Thin and thick conceptions of citizenship
Citizenship is often described as having three dimensions: 1) membership/status, 2) rights and 3) identity or citizenship as a practice. In addition, the literature identifies the following conceptions of citizenship, ranging from thin to thick: legal positivism and libertarianism; civic republicanism; and nationalism and communitarianism. Rainer Bauböck has provided the following insightful table visualizing these dimensions and conceptions:
As the table shows, the thinnest conception of citizenship is that of nationality as a legal status under international law. Indeed, nationality is often considered an ‘empty notion’ which only acquires substantial meaning as a result of the legal consequences which individual national legal systems connect with it. This view is wholly compatible with the fact that international law requires a ‘genuine link’ between an individual and a State for a nationality to have effect on the international plane, and the idea of nationality as an empty notion seems confirmed in the statement by the International Court of Justice in the Nottebohm judgment that ‘nationality serves above all to determine that the person upon whom it is conferred enjoys the rights and is bound by the obligations which the law of the State in question grants to or imposes on its nationals’.
On the thick end of the spectrum, citizenship represents a collective cultural identity. This is characteristic for nationalist ideologies, be they of an ethnic or civic kind. For ethnic nationalists the nation is first and foremost a cultural community, while for civic nationalists it is a political community. Civic nationalism was therefore espoused mainly by liberal states invoking Enlightenment values. Both forms of nationalism could lead to human rights violations, however, in the form of ethnic cleansings and genocide (ethnic nationalism) or enforced assimilations and oppressed minority cultures (civic nationalism). Republicanism differs from nationalism in emphasizing the political rather than cultural nature of membership. According to Bauböck, ‘for civic republicans citizenship is a common bond that must be strong in order to unite the members of a liberal democracy who are thoroughly divided by their private interests and affiliations but need not be thick with cultural particularity’.
What this shows is that the terms ‘nation’ and ‘nationality’ can be used to describe both the thinnest and thickest conceptions of citizenship. As a result, terms such as ‘citizenship’ and ‘nationality’ have traditionally been surrounded by a considerable degree of confusion. This also follows from the fact that different meanings may be attached to them depending on the legal tradition in a particular country or the academic discipline. A similar problem arises in respect of the terms ‘Nation’ and ‘State’. These concepts are sometimes used as synonyms, but authors such as David Miller argue for the sake of conceptual clarity that a distinction should be made: ‘“Nation” must refer to a community of people with an aspiration to be politically self-determining, and “State” must refer to the set of political institutions that they may aspire to possess for themselves’.
In the continental European tradition the distinction between nationality and citizenship is fairly straightforward.
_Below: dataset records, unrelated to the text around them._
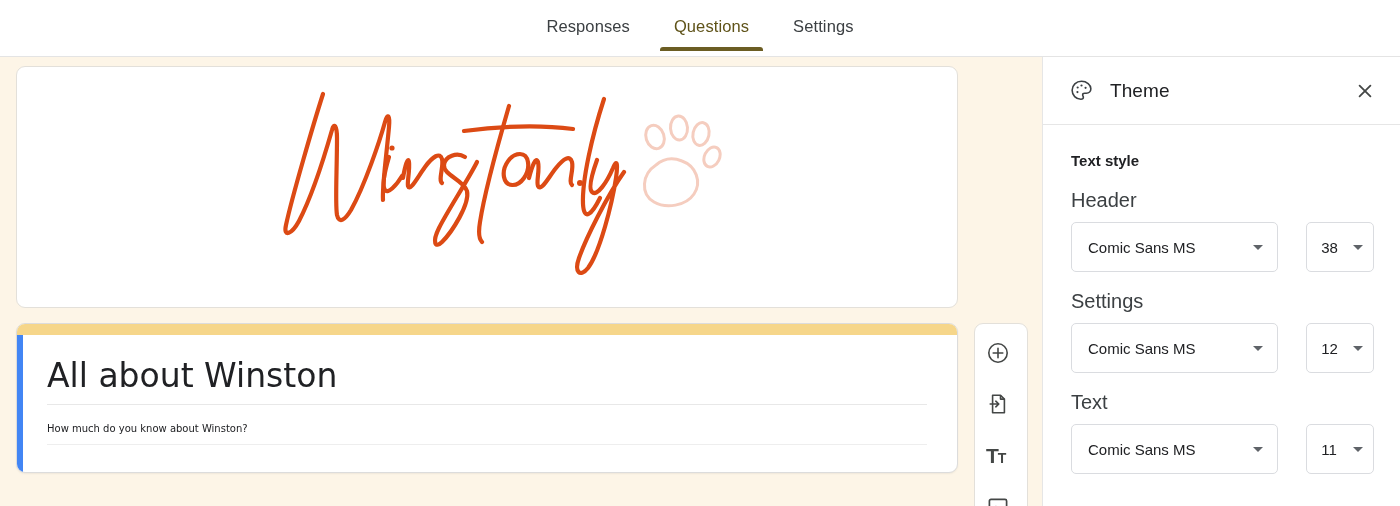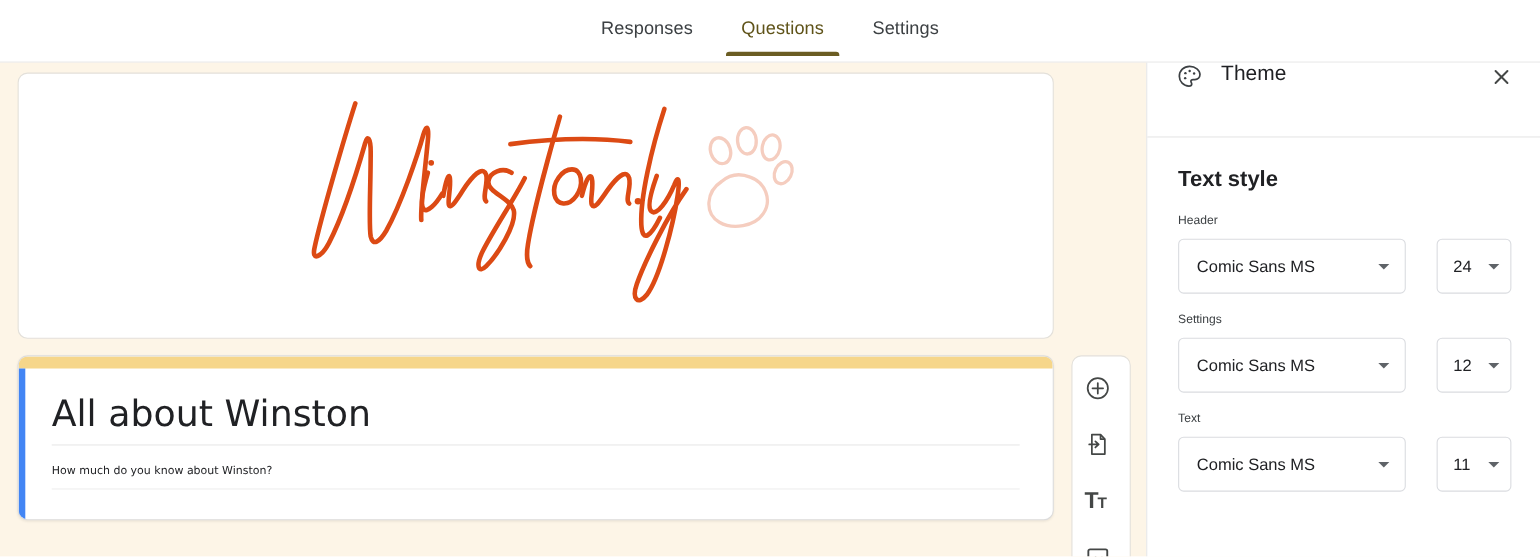"Theme" .panel-head { align-items: flex-start -> center }
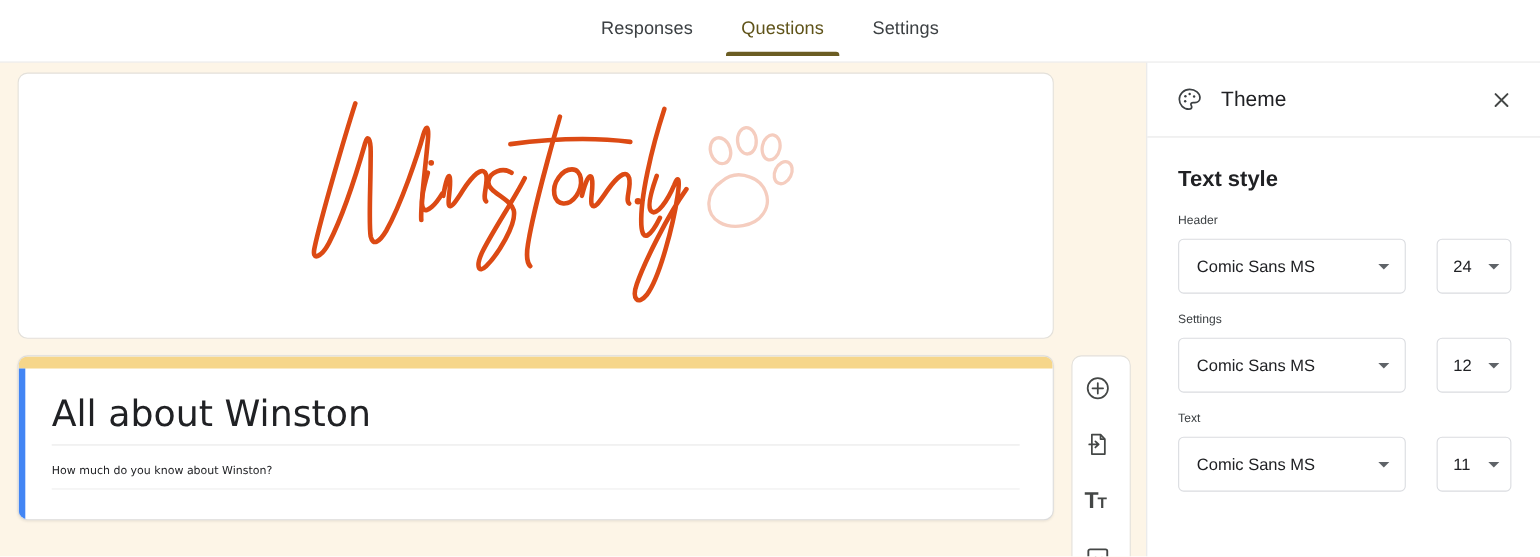"Text style" .section-label { font-size: 20px -> 15px }
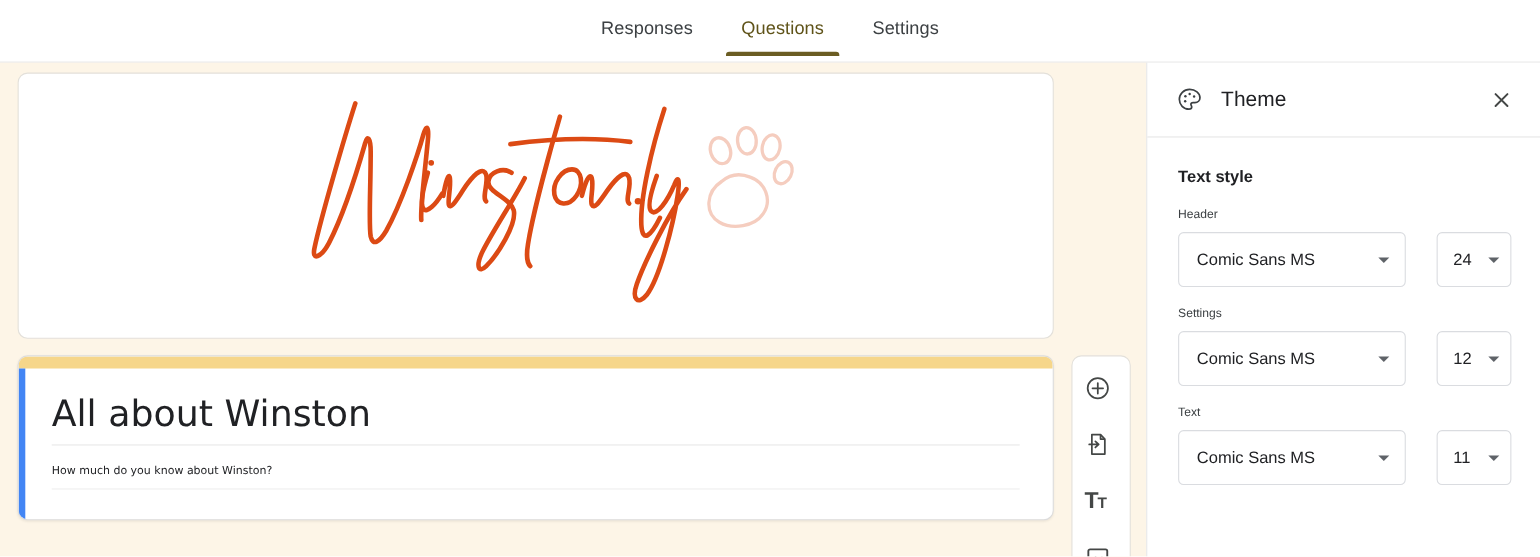"Header" .field-label { font-size: 11px -> 20px }
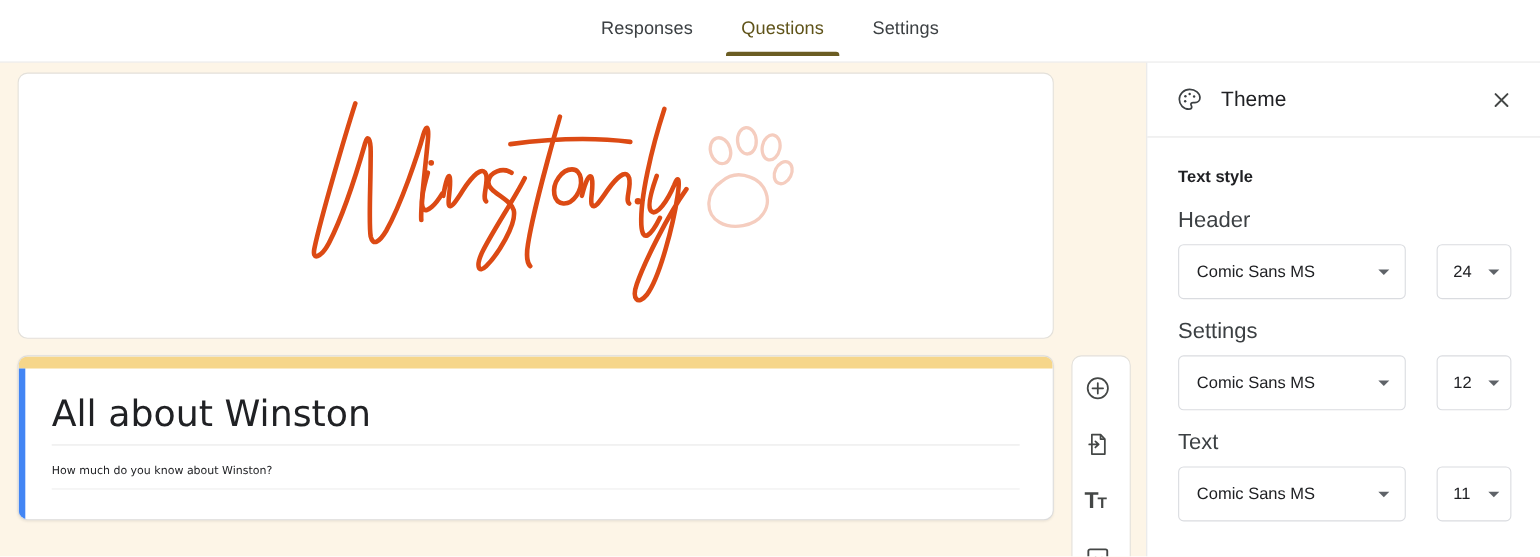"24" span.select-value { text: 24 -> 38 }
Nationality (French: nationalité; Spanish: nacionalidad) is normally used to indicate a formal, legal bond between an individual and a State; the term citizenship (French: citoyenneté; Spanish: ciudadanía) is used to denote political membership of a State.
There are, however, exceptions to this basic distinction between nationality and citizenship. In Germany, Italy, Poland, and Sweden the terms Staatsangehörigkeit, cittadinanza, obywatelstwo, and medborgarskap are employed to describe a legal link; all these countries except for Germany also use this term to denote ‘political’ citizenship. The words Nationalität, nazionalità, narodowosc, and nationalitet are less frequently used because of their ethnic connotation, although a trend can be observed that – clearly under the influence of the English language – some of these terms are also used as a translation of ‘nationality’ in the legal sense.